** Opening EXERCISE DATA block **
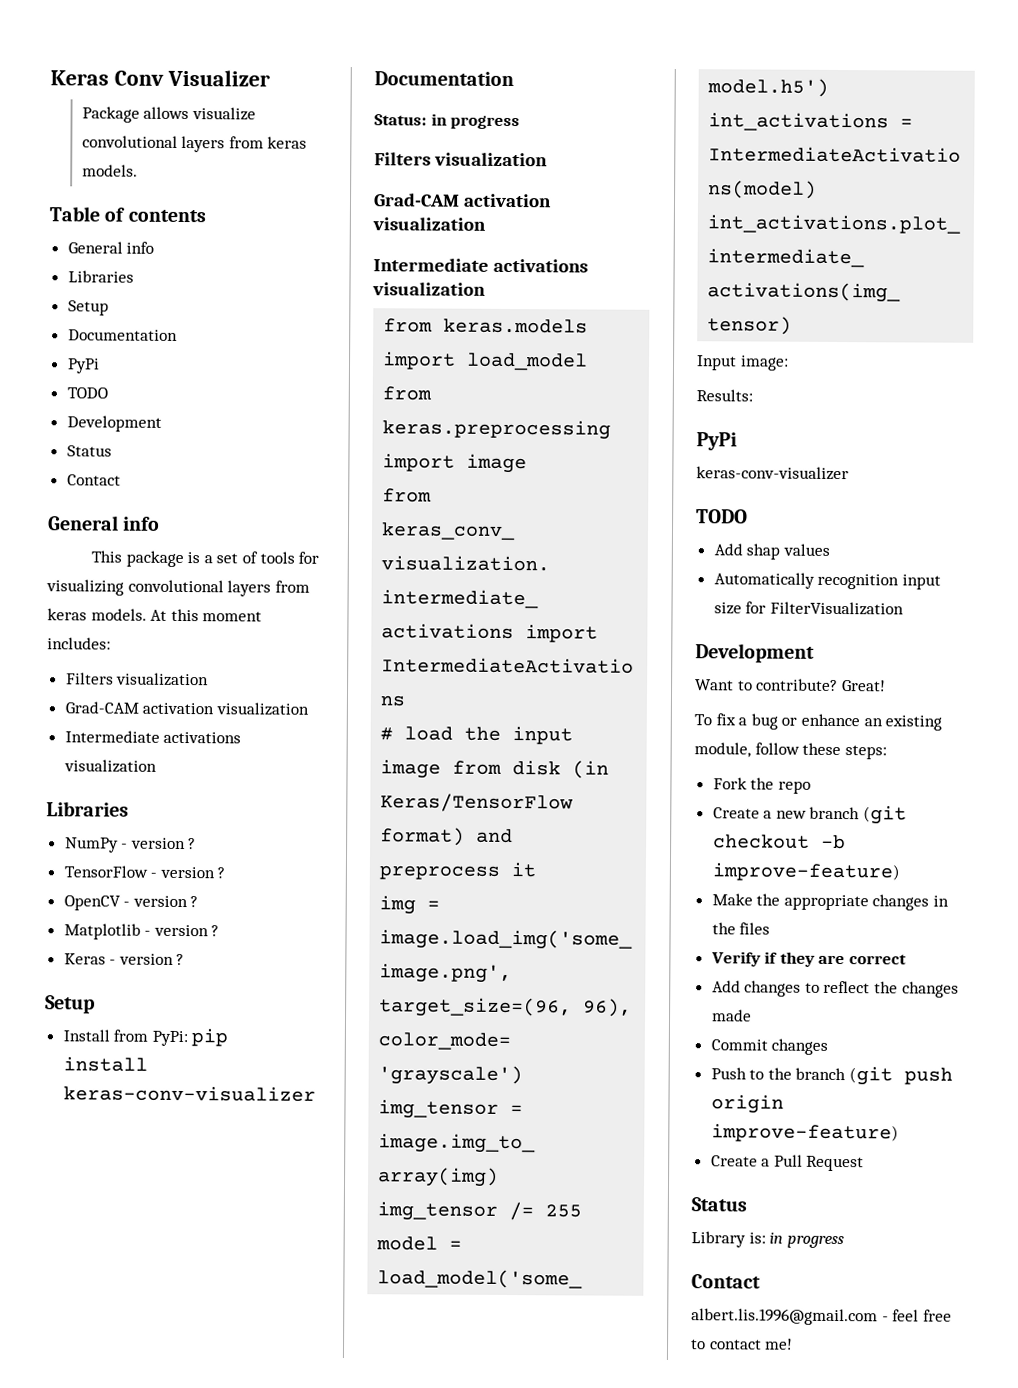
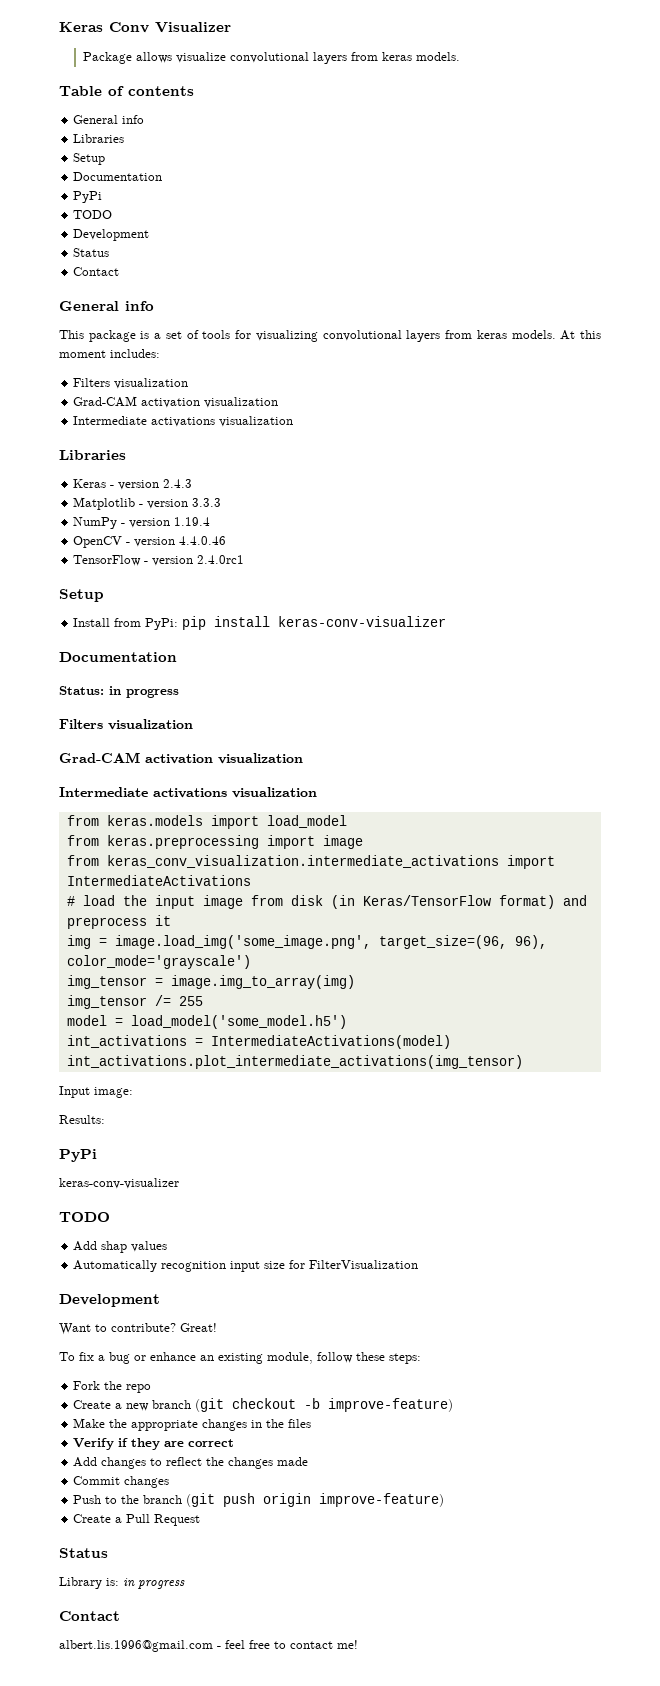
[64,837,197,853] [63,865,226,879] [63,895,199,911] [63,923,220,940] [63,953,185,966] NumPy - version ? // TensorFlow - version ? // OpenCV - version ? // Matplotlib - version ? // Keras - version ? -> [73,479,193,490] [73,497,222,510] [73,517,211,529] [73,536,227,548] [73,555,245,566] Keras - version 2.4.3 // Matplotlib - version 3.3.3 // NumPy - version 1.19.4 // OpenCV - version 4.4.0.46 // TensorFlow - version 2.4.0rc1

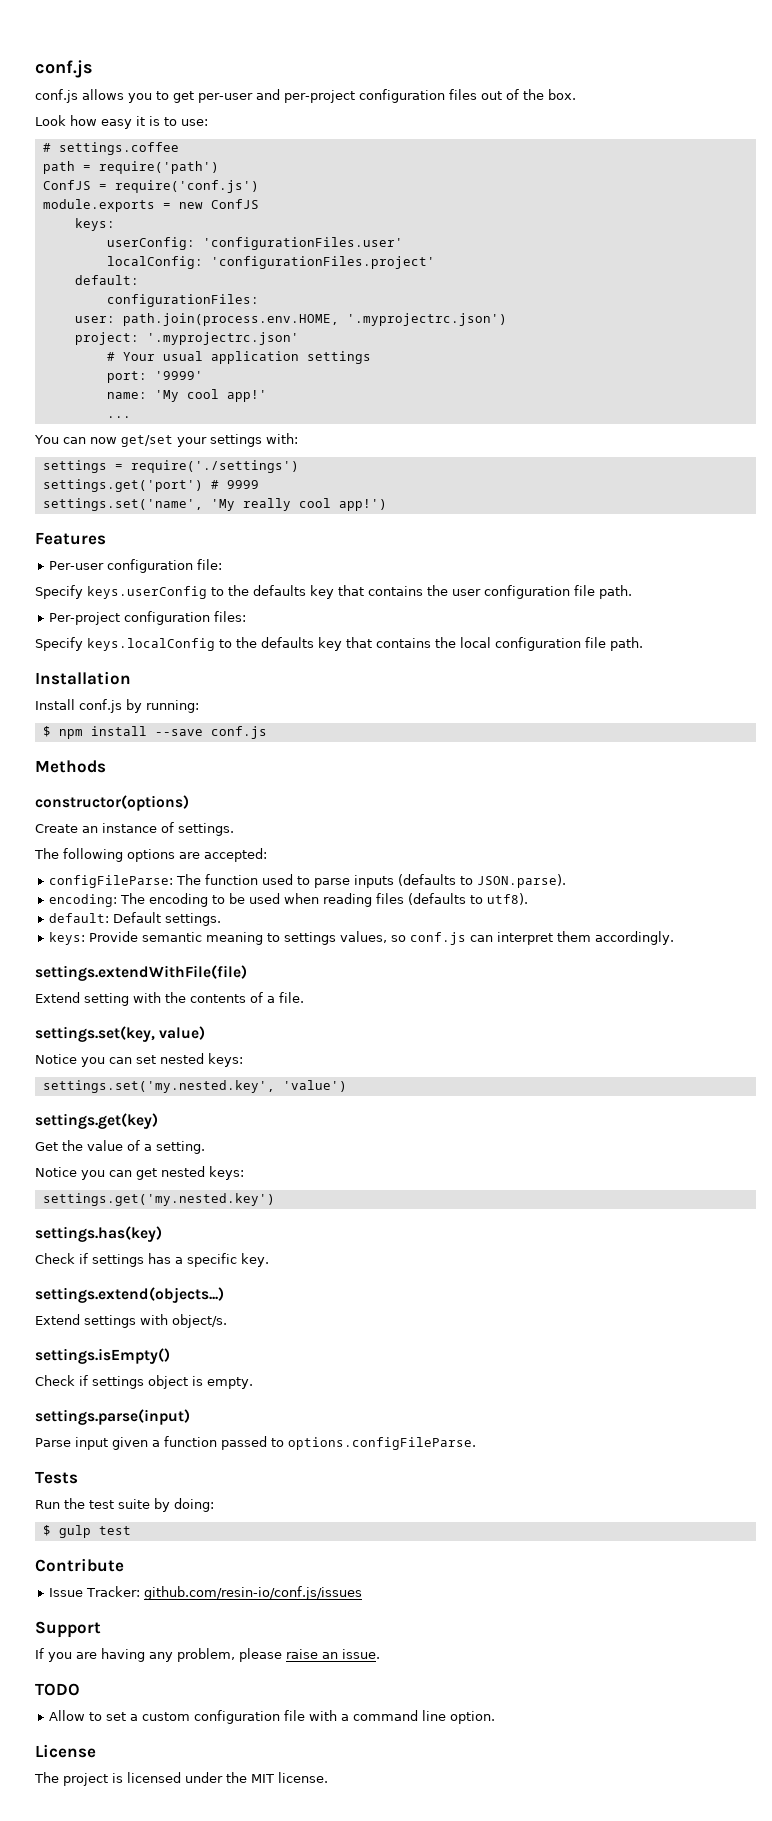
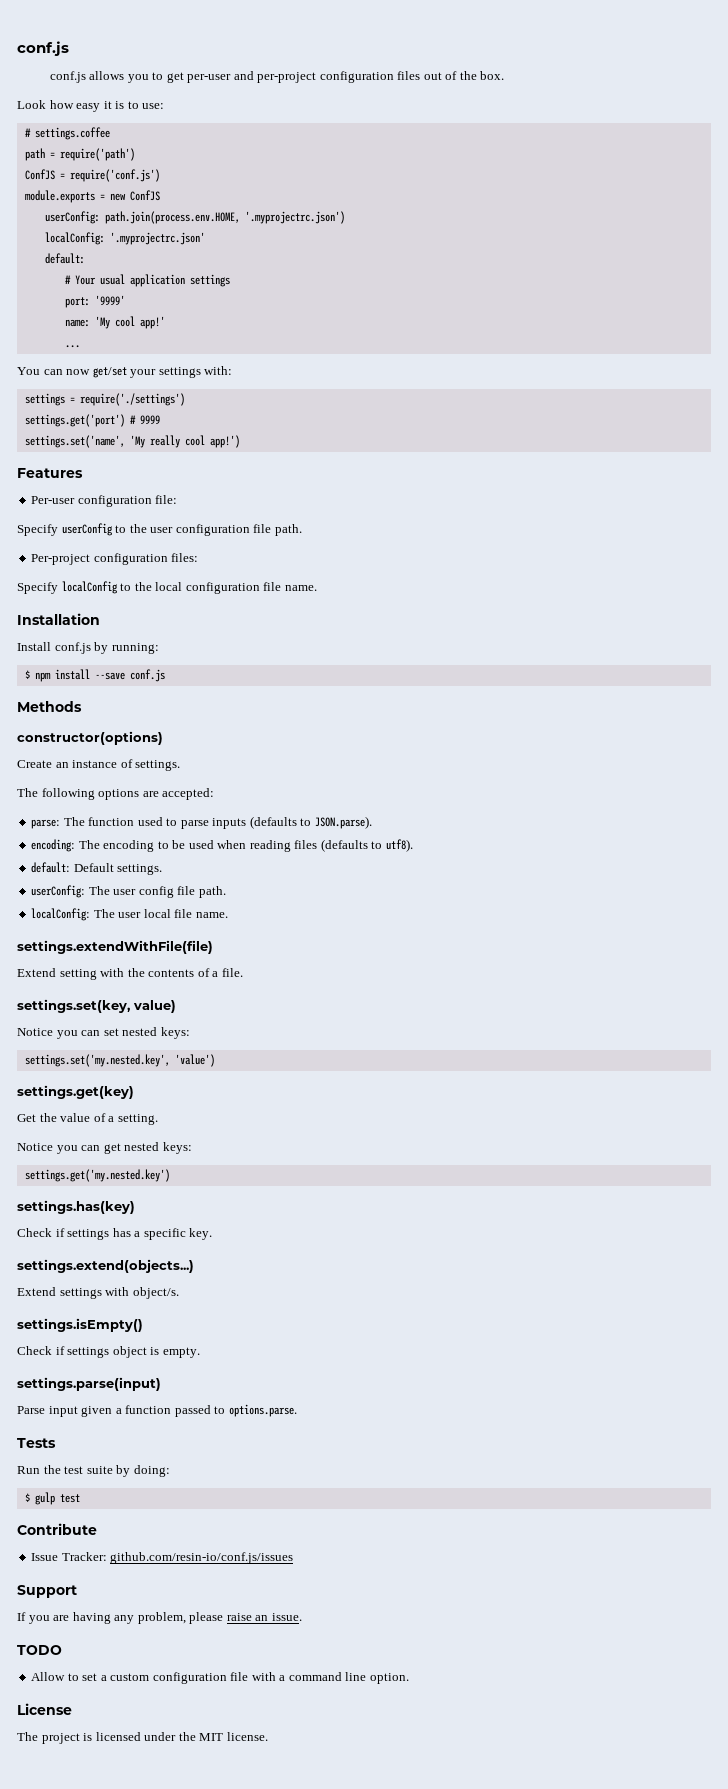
[74,218,115,231] [106,237,403,250] [106,256,435,269] [74,275,139,285] [106,294,259,307] [74,316,115,323] // keys: // userConfig: 'configurationFiles.user' // localConfig: 'configurationFiles.project' // default: // configurationFiles: // user: -> [44,211,100,224] // userConfig:
[74,332,139,345] project: -> [44,232,105,245] localConfig:
(299, 338) none -> [44,253,85,264] // default:
[87,585,448,599] keys.userConfig to the defaults key that contains the -> [61,523,147,536] userConfig to the
[87,637,456,651] keys.localConfig to the defaults key that contains the -> [61,581,152,594] localConfig to the
[610,637,643,651] path. -> [284,585,317,591] name.
[48,875,173,888] configFileParse: -> [31,819,61,829] parse:
[48,931,674,945] keys: Provide semantic meaning to settings values, so conf.js can interpret them accordingly. -> [31,885,226,898] [31,908,228,921] userConfig: The user config file path. // localConfig: The user local file name.
[288,1437,476,1450] options.configFileParse. -> [228,1404,297,1417] options.parse.

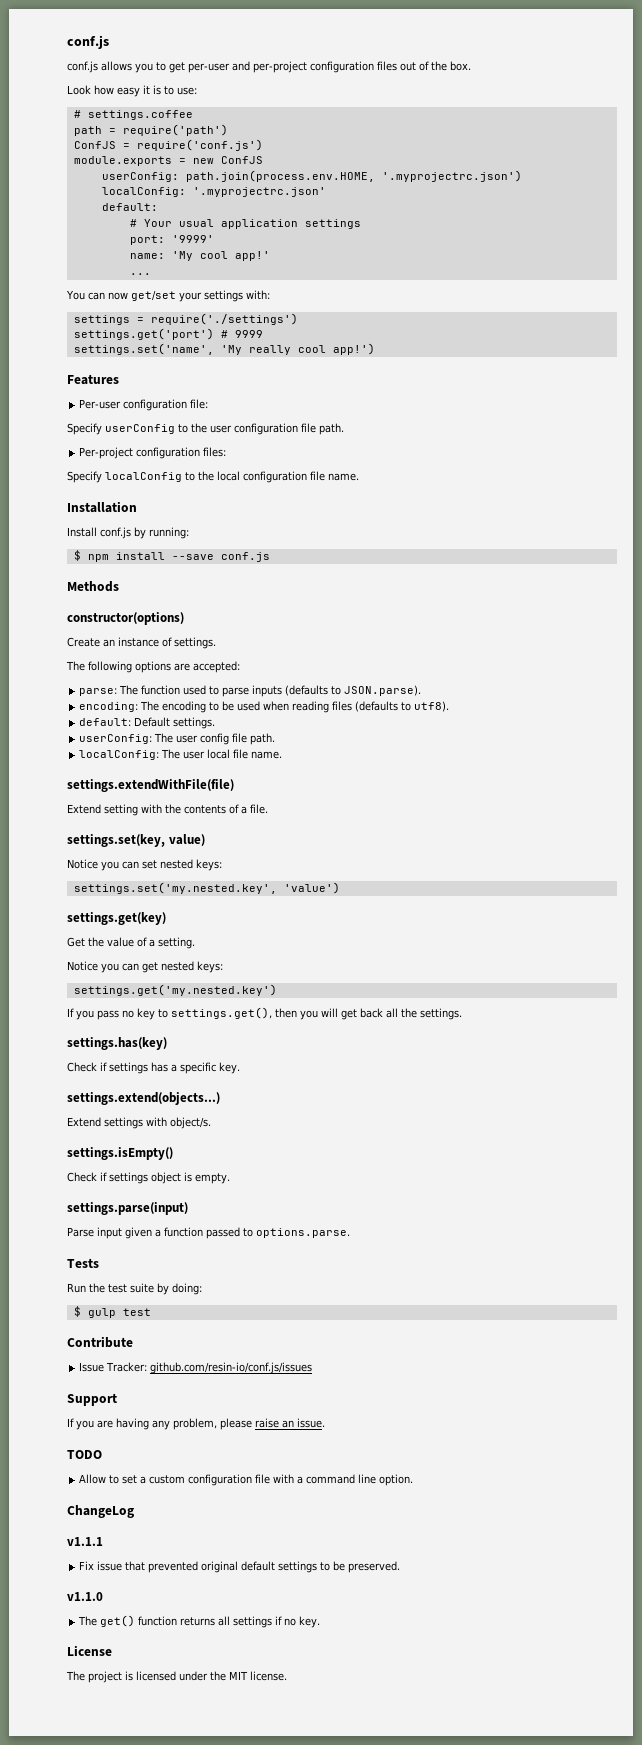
(170, 1175) none -> [67,1007,462,1020] // If you pass no key to settings.get(), then you will get back all the settings.
(409, 1678) none -> [67,1505,134,1518] [67,1537,103,1546] [79,1561,401,1573] [67,1592,103,1601] [78,1615,321,1628] // ChangeLog // v1.1.1 // Fix issue that prevented original default settings to be preserved. // v1.1.0 // The get() function returns all settings if no key.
** Closing EXERCISE DATA block **
EXERCISE:
Keep the pictures out of the copy and write out the data exactly as it stands.

THE ANSWER:
[64,837,197,853] [63,865,226,879] [63,895,199,911] [63,923,220,940] [63,953,185,966] NumPy - version ? // TensorFlow - version ? // OpenCV - version ? // Matplotlib - version ? // Keras - version ? -> [73,479,193,490] [73,497,222,510] [73,517,211,529] [73,536,227,548] [73,555,245,566] Keras - version 2.4.3 // Matplotlib - version 3.3.3 // NumPy - version 1.19.4 // OpenCV - version 4.4.0.46 // TensorFlow - version 2.4.0rc1

[74,218,115,231] [106,237,403,250] [106,256,435,269] [74,275,139,285] [106,294,259,307] [74,316,115,323] // keys: // userConfig: 'configurationFiles.user' // localConfig: 'configurationFiles.project' // default: // configurationFiles: // user: -> [44,211,100,224] // userConfig:
[74,332,139,345] project: -> [44,232,105,245] localConfig:
(299, 338) none -> [44,253,85,264] // default:
[87,585,448,599] keys.userConfig to the defaults key that contains the -> [61,523,147,536] userConfig to the
[87,637,456,651] keys.localConfig to the defaults key that contains the -> [61,581,152,594] localConfig to the
[610,637,643,651] path. -> [284,585,317,591] name.
[48,875,173,888] configFileParse: -> [31,819,61,829] parse:
[48,931,674,945] keys: Provide semantic meaning to settings values, so conf.js can interpret them accordingly. -> [31,885,226,898] [31,908,228,921] userConfig: The user config file path. // localConfig: The user local file name.
[288,1437,476,1450] options.configFileParse. -> [228,1404,297,1417] options.parse.

(170, 1175) none -> [67,1007,462,1020] // If you pass no key to settings.get(), then you will get back all the settings.
(409, 1678) none -> [67,1505,134,1518] [67,1537,103,1546] [79,1561,401,1573] [67,1592,103,1601] [78,1615,321,1628] // ChangeLog // v1.1.1 // Fix issue that prevented original default settings to be preserved. // v1.1.0 // The get() function returns all settings if no key.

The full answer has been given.